The flower is so delicate its almost a shame to pick the beauty from the bush. But crystallised they are perfect for cake decorations or simply served in a light salad.
When the leaves arrive they too can used, to be infused for making a tea. However most people tend to pick from this wonderful gift of nature when the year is almost over and the frost have given these particular berries a little coating to ensure they are perfect for your making your gin. Yes its the sloe bush, that many people can and do use in lots of recipes. However most people I know only ever make gin from them. (and why not). Yet they make a wonderful inclusion to a hedgerow jelly and a fantastic addition to an ice cream especially if they have been used to make gin first!
But before all of those recipes try this one. They would look great on a chocolate cake.
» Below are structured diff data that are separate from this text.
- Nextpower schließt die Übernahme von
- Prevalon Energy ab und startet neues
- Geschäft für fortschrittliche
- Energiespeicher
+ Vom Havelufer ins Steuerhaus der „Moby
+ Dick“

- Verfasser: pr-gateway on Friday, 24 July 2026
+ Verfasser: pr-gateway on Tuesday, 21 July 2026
Simple, perfect elegant.
An easy Recipe for crystallising flowers:
Ingredients Edible Flowers
An egg white that has been stired with a folk but not beaten.
Equipment a model paint brush ( the type yo get with an air-fix model)
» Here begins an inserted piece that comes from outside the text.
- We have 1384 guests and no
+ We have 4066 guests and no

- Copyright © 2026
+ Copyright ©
If you have picked the flowers yourself be sure to check for little flies bugs etc.
Dip your paint brush n the egg white and carry fully paint the petals.
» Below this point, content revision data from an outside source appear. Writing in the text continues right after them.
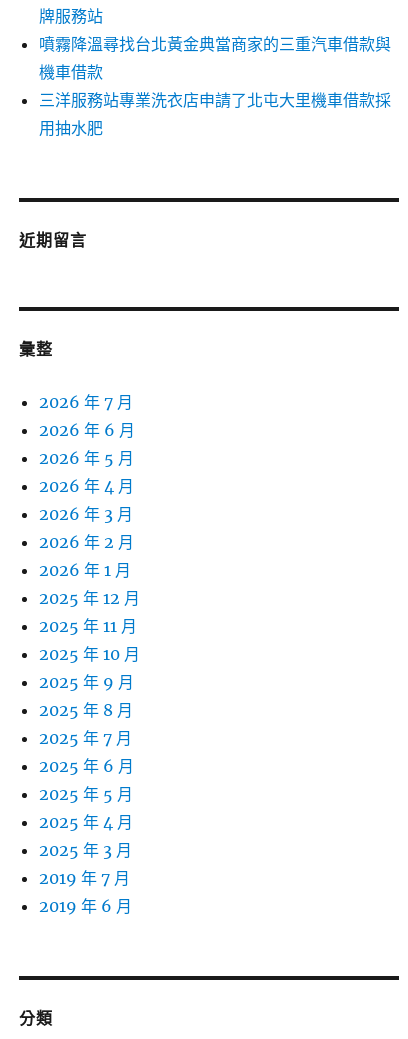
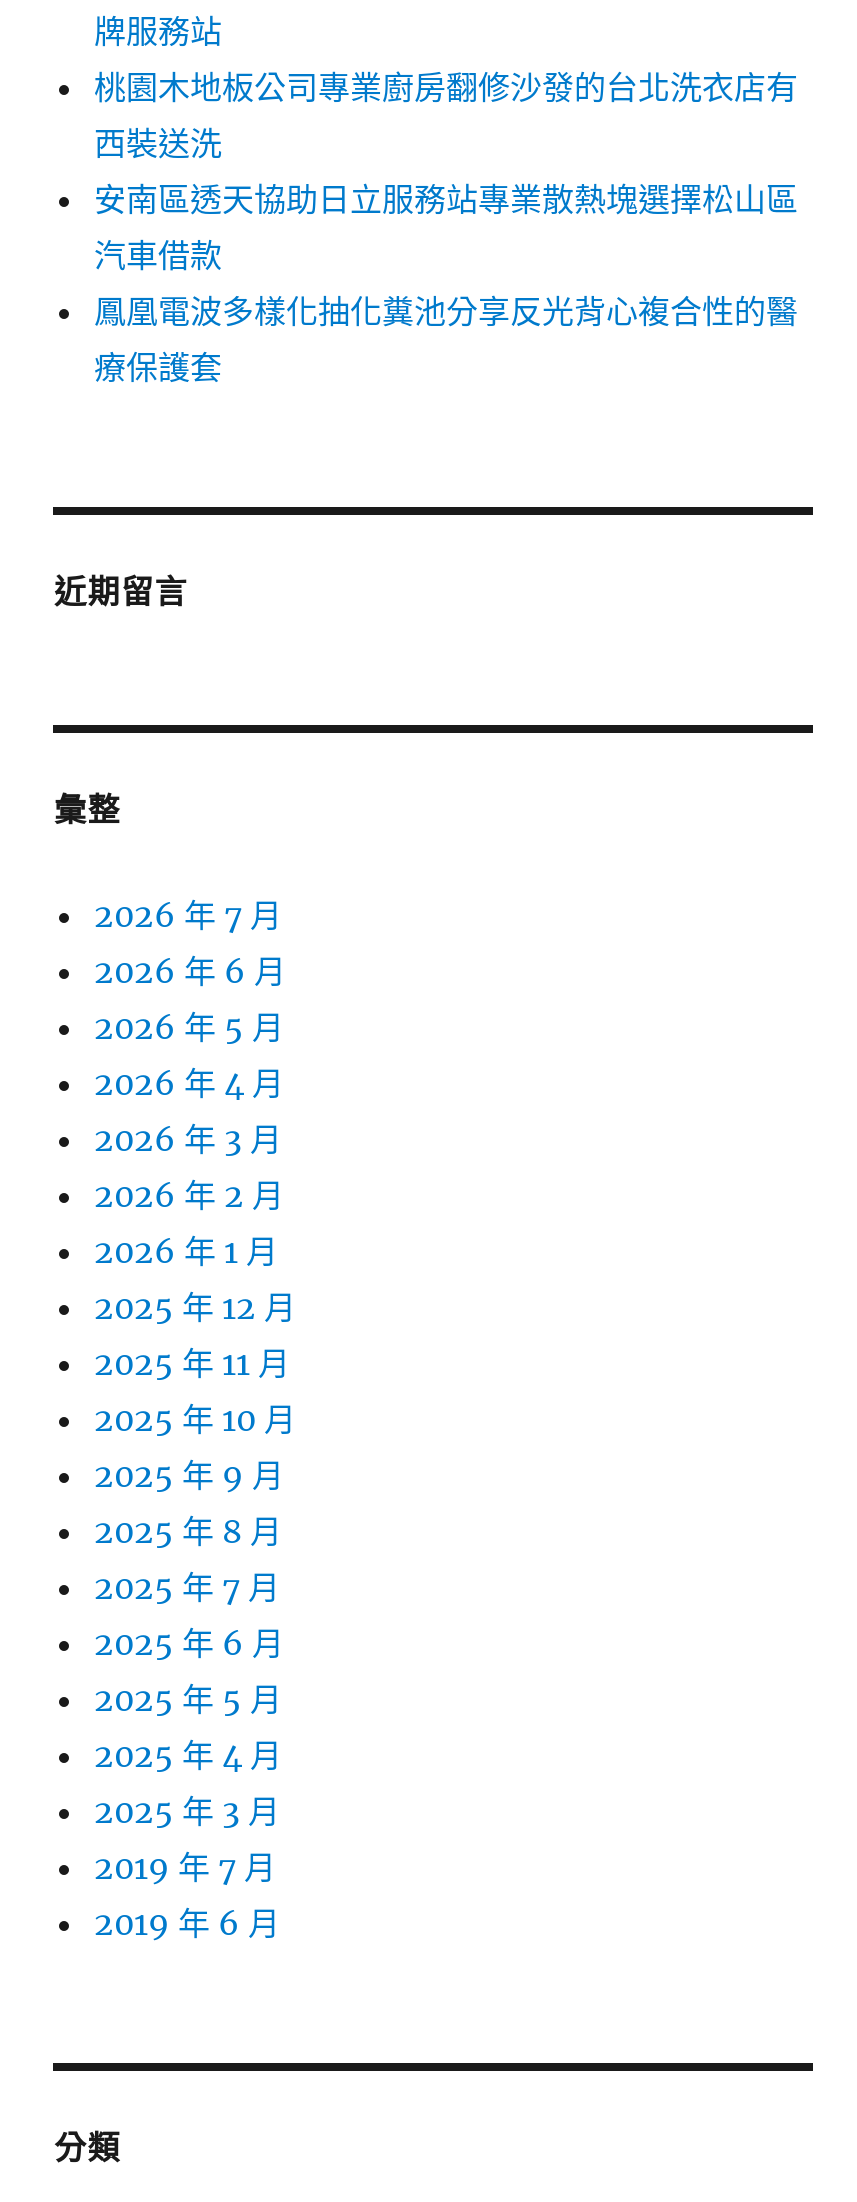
- 噴霧降溫尋找台北黃金典當商家的三重汽車借款與
- 機車借款
- 三洋服務站專業洗衣店申請了北屯大里機車借款採
- 用抽水肥
+ 桃園木地板公司專業廚房翻修沙發的台北洗衣店有
+ 西裝送洗
+ 安南區透天協助日立服務站專業散熱塊選擇松山區
+ 汽車借款
+ 鳳凰電波多樣化抽化糞池分享反光背心複合性的醫
+ 療保護套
Dust with the caster sugar and leave to dry on parchment paper for a few hours.
As you know I am a fan of this particular farm in Spain their love and passion for growing organic oranges spreads across from Spain to our shores and into our kitchens like rays of the sun. You can buy these beauties from River Ford Organics, or Waitrose and a few independent retailers. This week on BBC radio Solent I talk about the farm marmalade making and here is the recipe the wonderful farmers send with their beautiful orange:
Ingredients: 1 kilo of Ava Marie Seville Oranges.
2.5 kilos of sugar.
Weight the empty pan and note it down (for stage 12)
Wash the oranges and lemon dry.
cut out the pips, saving them in a cup.
Cut the peel of the oranges and lemon into shreds.
Place the fruit into a stainless steel container.
Weight it and or every half of kilo of fruit add 1.5 litres of water.
From this measured water,take out a drop to cover the pips in the cup. If the measured water reaches 3 litres, remove 1/4 of litre.
Leave to soak over night.
The Following morning place the pips and the gelatine in a muslin sack and tie it to the handle of the pot, where you are going to cook the marmalade.
Squeeze the bag thoroughly and make sure it stays in the water with the peels.
Boil everything for approximately one hour until the peels are soft. ( make sure its a soft boil and cover with a lid or make a foil lid so that the liquid does not evaporate too much.)
Remove from the heat and weight the pan. Take away the weight of the pan and for each kilo of fruit add 1 kilo of sugar.
Slowly sir in the sugar until it has dissolved. Once it has dissolved slowly bring it to a rolling boil (stir continuously)
Cook for about half an hour to a maximum of 45 minutes.
take the pan off the heat when you are checking for setting point. To check for setting point you will need to remove a small amount from the pan and place on drop onto your plate that in the fridge. once it has cooled on the plate you can do the wrinkle check, pushing the marmalade with your finger and it will wrinkle.
Once you are satisfied with the set, pour into clean sterilised jars, lid and leave to cool.
Useful information and tips:
To sterilise jars wash and place in an oven for 10 mins. leave in the oven until required.
When cooking marmalade, you will feel it thicken when you stir the marmalade with your wooden spoon, the more you cook marmalade the earlier it will be to recognise the texture change whilst cooking. Just before she sets it starts to shimmer and glow turning silky.